Canada Goose sale Ziff shared this example of what narrating can look like (which, of course, will depend on your child’s age): starting to make the soup. You putting in so many yummy vegetables some spaghetti, some milk, and lots of pepper! Oh, now you’re turning on the burner and making it extra hot. Sizzle, Sizzle. in your child’s interests. Know your child’s favorite characters and the lyrics to their favorite songs, Athey Lloyd said. “You may be sick of hearing ‘Let It Go’ for the thousandth time. But this time will pass quickly, and someday you will be nostalgic for their rendition.” Canada Goose sale

buy canada goose jacket Also, expand on their canadian goose jacket interests. If they like trains, in addition to buying a train set, take them on a scenic train ride, Athey Lloyd said. Experiential learning is especially bonding, and also creates wonderful, vivid memories for kids, she said. buy canada goose jacket

canadian goose jacket Involve them in your own interests, too. Pletter recommended engaging your child in age appropriate, parent centered activities. For instance, you might attend sporting events or concerts. You might go bike riding or visit a science museum. canadian goose jacket

Canada Goose Parka This is especially important because in many households today kids rule the roost.

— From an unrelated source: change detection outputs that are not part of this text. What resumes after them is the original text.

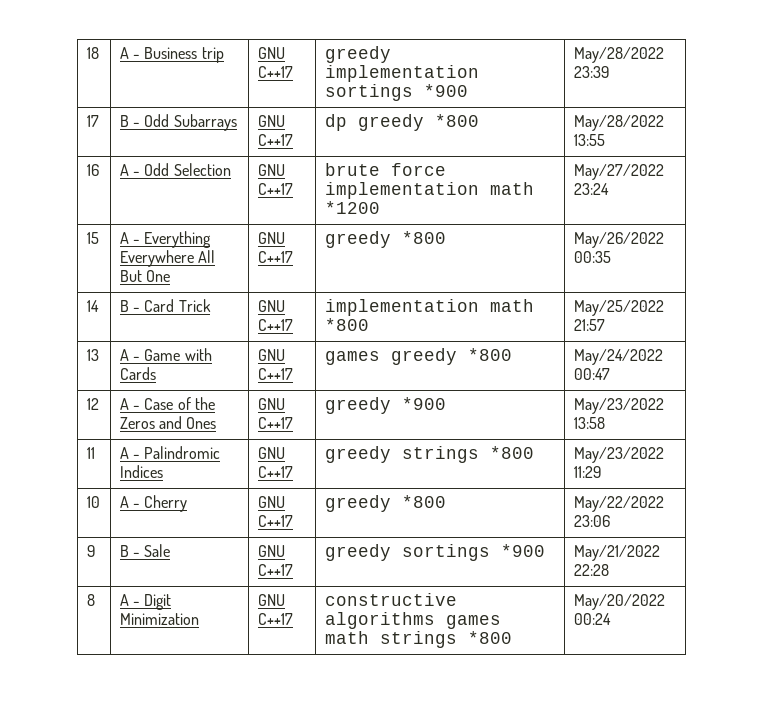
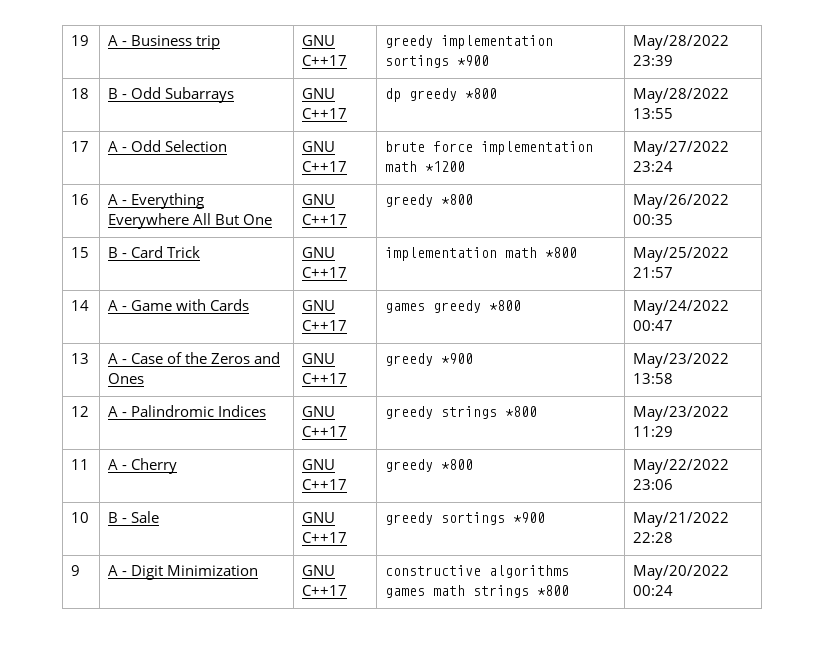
[86,47,99,59] 18 -> [71,35,90,46] 19
[86,115,99,127] 17 -> [71,88,90,99] 18
[86,164,99,176] 16 -> [71,141,90,152] 17
[86,232,99,244] 15 -> [71,194,90,205] 16
[86,300,99,312] 14 -> [71,247,90,258] 15
[86,349,99,361] 13 -> [71,300,90,311] 14
[86,398,99,410] 12 -> [71,353,90,364] 13
[86,447,95,459] 11 -> [71,406,90,417] 12
[86,496,100,508] 10 -> [71,459,90,470] 11
[86,545,95,557] 9 -> [71,512,90,523] 10
[86,594,95,606] 8 -> [71,565,81,576] 9

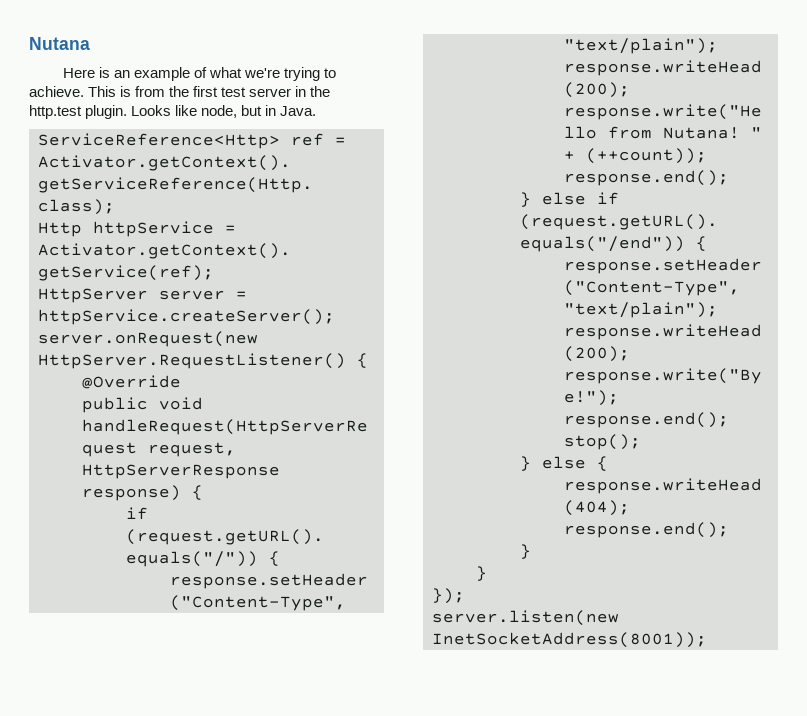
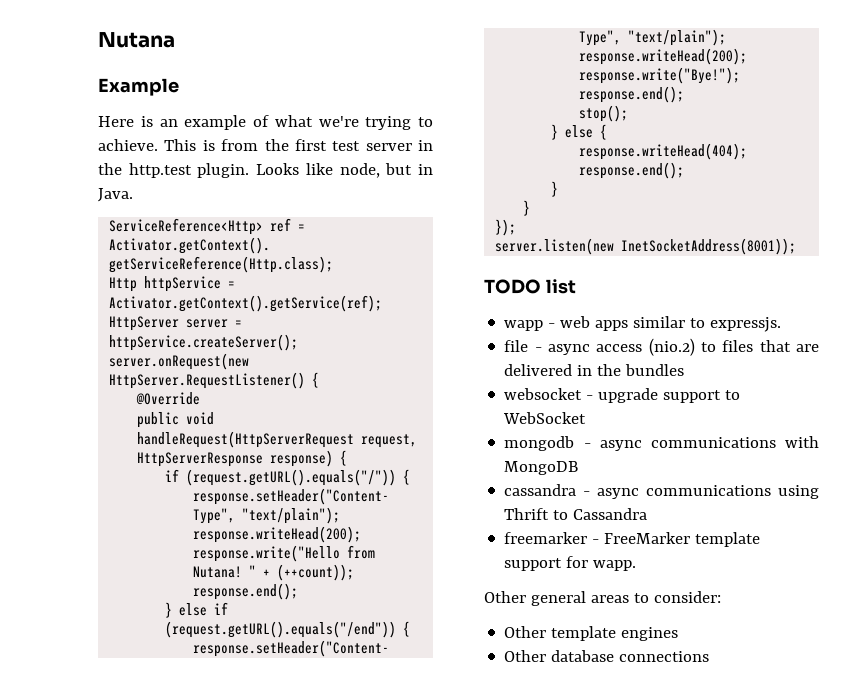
(90, 43) none -> [98,78,179,96] // Example
(707, 640) none -> [484,279,576,294] [504,316,782,332] [504,338,819,356] [504,364,685,376] [504,388,741,403] [503,412,587,424] [504,436,819,451] [504,461,579,475] [504,484,819,499] [504,508,648,520] [504,532,761,547] [504,556,637,571] [484,591,721,606] [504,626,679,641] [504,650,710,662] // TODO list // wapp - web apps similar to expressjs. // file - async access (nio.2) to files that are delivered in the bundles // websocket - upgrade support to WebSocket // mongodb - async communications with MongoDB // cassandra - async communications using Thrift to Cassandra // freemarker - FreeMarker template support for wapp. // Other general areas to consider: // Other template engines // Other database connections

More and more families are focused on their children’s wants and interests, which actually negatively affects connection and canada goose creates pressure, Pletter said. Kids begin to have more control than their parents. “Combine that with the child having access to the adult world online (in many cases) and the boundaries between the generationscontinue to blur,” Pletter said. “[This] results in increased pressure on the child to act older and anxiety as the child is sometimes overwhelmed with the adult level decision making and power.” Canada Goose Parka

canada goose clearance sale To create a balance, Pletter suggested this exercise: Cut out canada goose outlet six slips of paper, with three for you, and three for your child. Write down three Canada Goose Outlet different activities that you know your child enjoys doing that you’re willing to do. Then have your child pick three activities that you enjoy doing that they’re willing to do. “Throw all six slips in a hat and pull one at a time, knowing that there are six activities that you can do together with some common interest that will enhance your parent/child connection.” canada goose clearance sale

Canada Goose Outlet Ultimately, the best way to connect with your child is to give them your full, undivided attention. It’s to wear their lenses. As Canada Goose Parka Athey Lloyd said, “From my perspective, the key to connecting with young kids is to practice seeing the world from their perspective.” This is how we genuinely listen. This is a powerful way to show our love. is an Associate Editor at canada goose coats on sale Psych Central. Canada Goose sale (2018).. Psych Central Canada Goose Outlet.